En reprenant les propos d’Albert Einstein à l’occasion du décès d’un ami, nous pourrions les appliquer au génie universel. Sa vie est une œuvre d’art. Et à l’instar d’une mosaïque elle est formée de tesselles qui semblent hétéroclites pour un observateur normal. C’est pour cette raison que nous entendons souvent le raisonnement trivial au sujet de la dispersion des intérêts, comme si le génie universel devait de concentrer sur un point particulier pour concurrencer une personne talentueuse, comme si un peintre devait se spécialiser dans une seule couleur pour concurrencer le peintre en bâtiment. Comme nous l’avons suggéré dans le cadre de la hiérarchie hyperbolique cette approche est un non sens car le génie universel ne peut être abordé que de manière holistique. Il forme un tout et non une partie. Son domaine c’est la pensée, son champ d’étude, le monde. Aussi nous ne pouvons réduire à une entité simple le rôle du visionnaire réalisateur à l’instar du stratégiste stratège.

Aussi lorsque nous tentons de reconstruire l’apport de l’ œuvre du génie universel, il est inutile de la disséquer en petits morceaux pour la comprendre. Il est nécessaire de partir du principe que l’approche globale est certes difficile mais c’est la seule que nous avons. Toutes les autres ne sont que de pâles tentatives pour justifier nos actions qui n’ont pas le but de comprendre mais de montrer l’incompréhensible. Cette bonne conscience qu’ont certains archivistes dépourvus de toute imagination ne peut justifier leur travail si ce dernier n’embrasse pas l’ensemble de l’ œuvre et surtout la structure de celle-ci car l’ensemble n’est qu’un élément de celle-ci. Il ne peut s’agir donc d’un simple travail de restauration comme l’entendent certains même s’ils affublent leur travail d’un immense et savant appareil critique. Ils prétendent parfois mettre en valeur par ce biais l’ œuvre du génie universel, mais en réalité il ne s’agit que d’une farce dans tous les sens du terme. Les seules personnes qui soient capables de comprendre les génies universels, ce ne sont pas les savants ou les spécialistes comme l’affirme la société, mais les génies universels. Si nous pensons que cela les rend inaccessibles, peu importe, notre rôle doit être celui du lien ou du réseau pour reprendre un terme plus moderne. Car rien ne remplace l’original.

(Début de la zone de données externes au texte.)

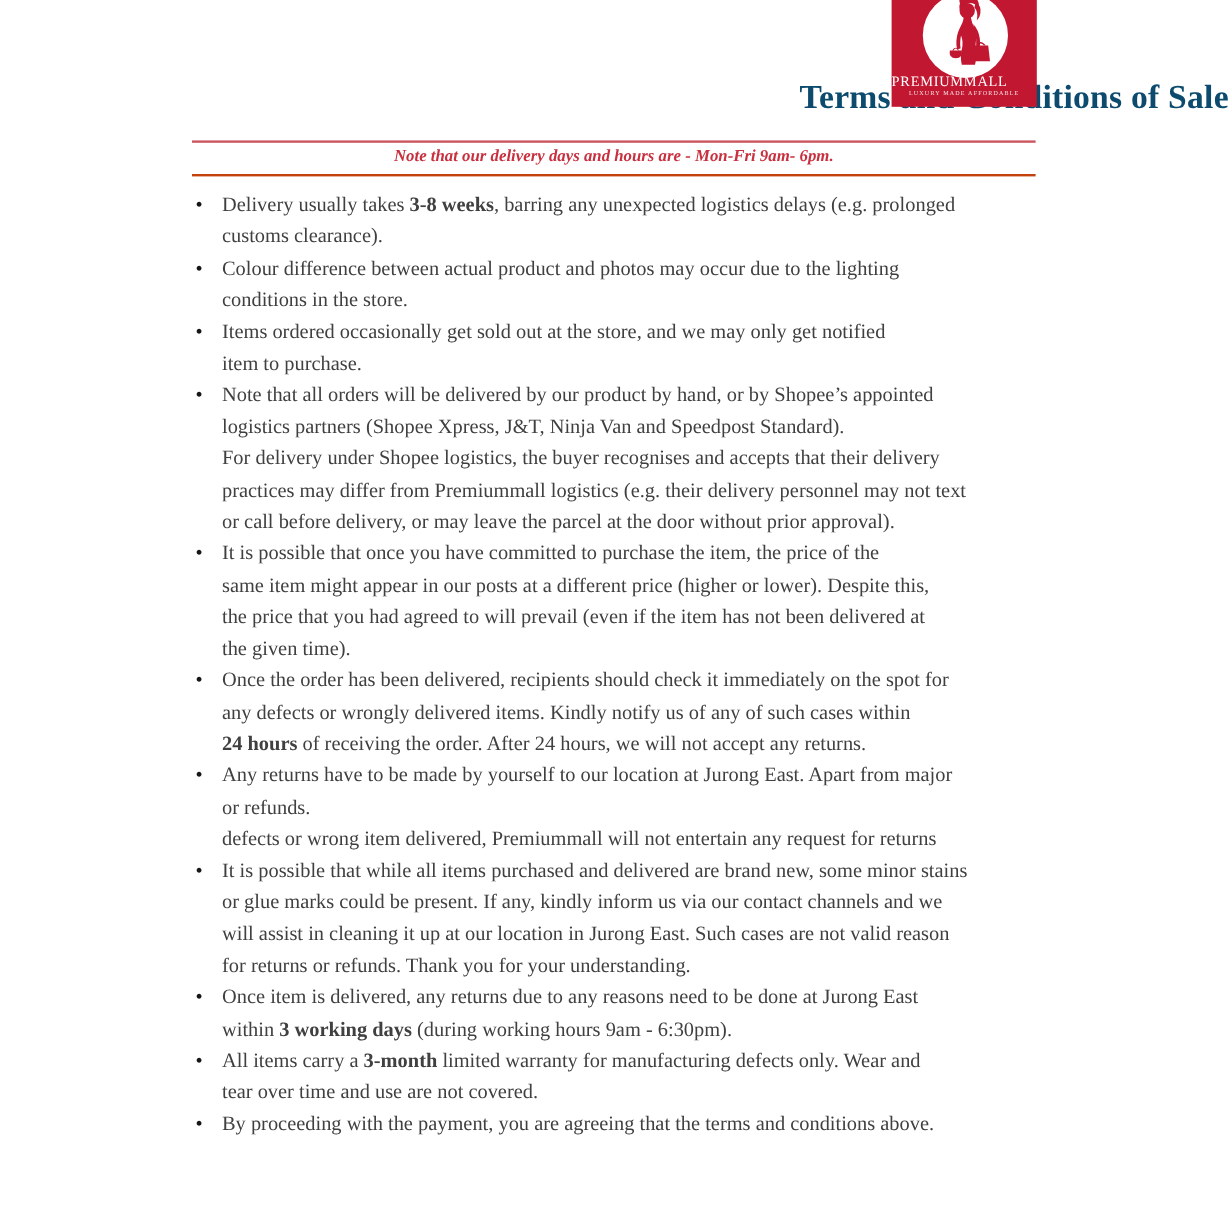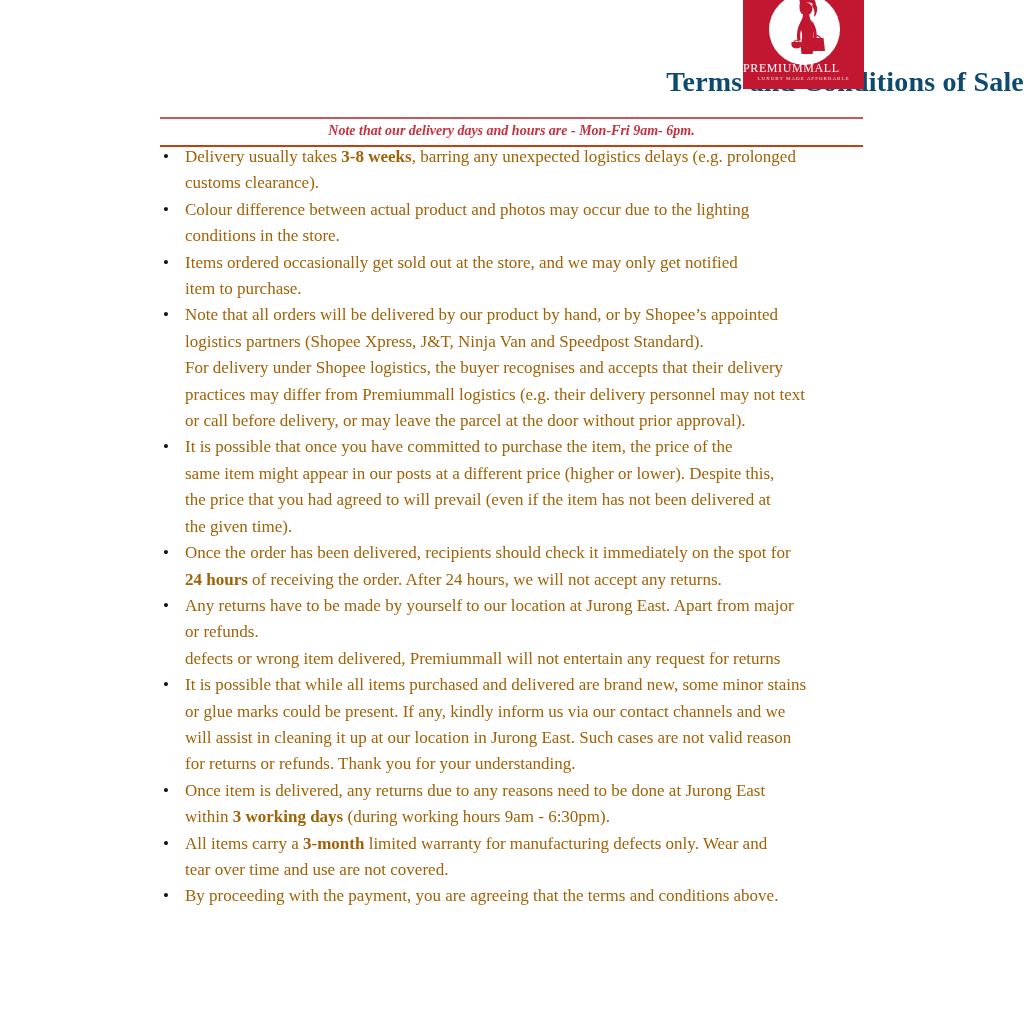--- a/index.html
+++ b/index.html
@@ -83,7 +83,7 @@
   
   .terms {
     position: absolute;
-    top: 144px;
+    top: 158px;
     left: 160px;
     width: 712px;
     list-style: none;
@@ -91,7 +91,7 @@
     padding: 0;
     font-size: 17px;
     line-height: 26.4px;
-    color: #a16207;
+    color: #404040;
   }
   .terms li {
     position: relative;

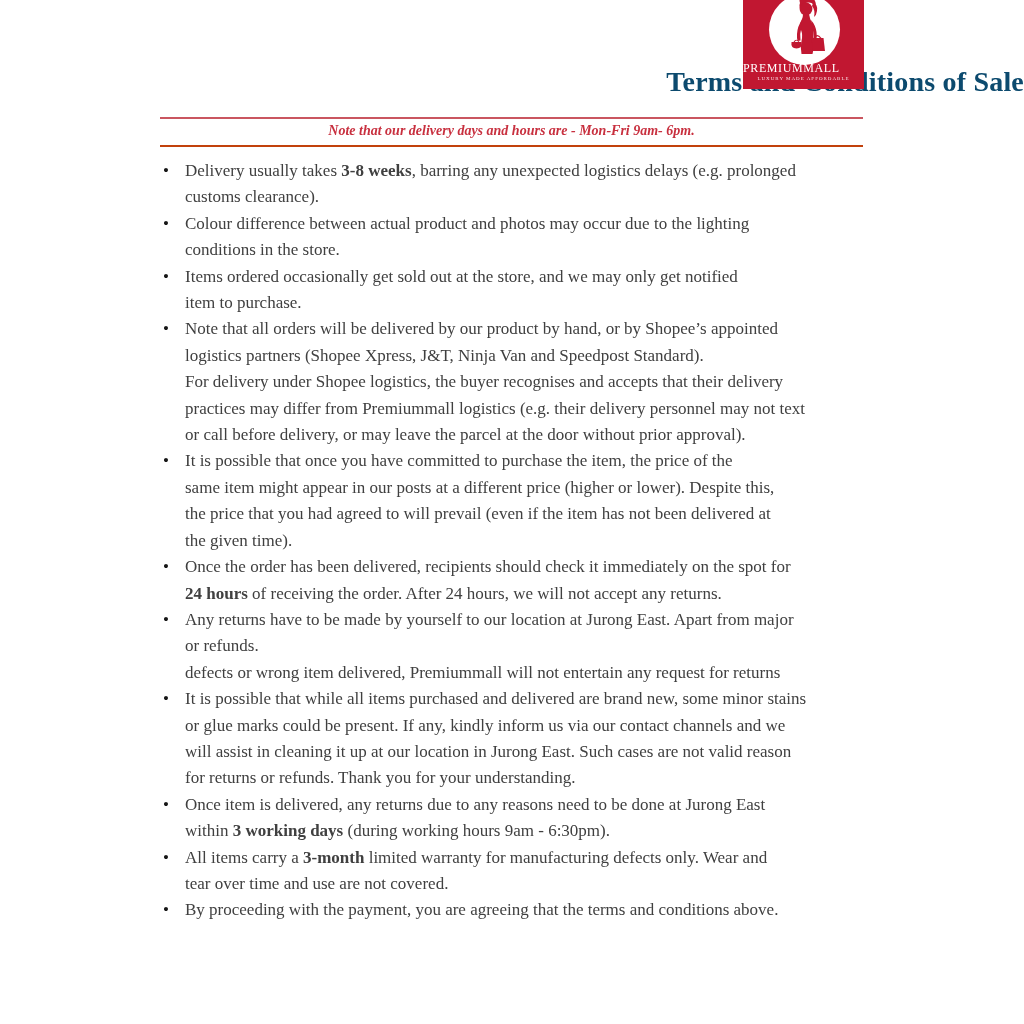--- a/index.html
+++ b/index.html
@@ -175,6 +175,7 @@
     </li>
     <li>
       <div class="term-line"><span>Once the order has been delivered, recipients should check it immediately on the spot for</span></div>
+      <div class="term-line"><span>any defects or wrongly delivered items. Kindly notify us of any of such cases within</span></div>
       <div class="term-line"><b>24 hours</b><span> of receiving the order. After 24 hours, we will not accept any returns.</span></div>
     </li>
     <li>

L’une des heuristiques d’Alexander Grothendieck nous semble plus pertinente pour aborder l’ œuvre holistique du génie universel. La mise en faisceaux d’ œuvres qui constitue l’ œuvre principale permet d’une part d’établir une distinction claire entre les parties et le tout, et d’autre part d’exploiter les parties afin que chacune éclaire les autres, créant ainsi une synergie qui une fois transformée en abduction créative peut amener à s’approcher de l’ œuvre. Via ce schéma mental, nous pouvons construire un modèle abstrait de l’ œuvre qui sans tenir compte de certains détails permet d’avoir une vision claire de la structure de l’ œuvre . Ensuite selon la capacité de chacun la structure peut être enrichie afin d’expliciter l’apport effectif du génie universel tout en acceptant le principe que cela ne peut être une complétion qui via la compression et compréhension d’un autre génie universel.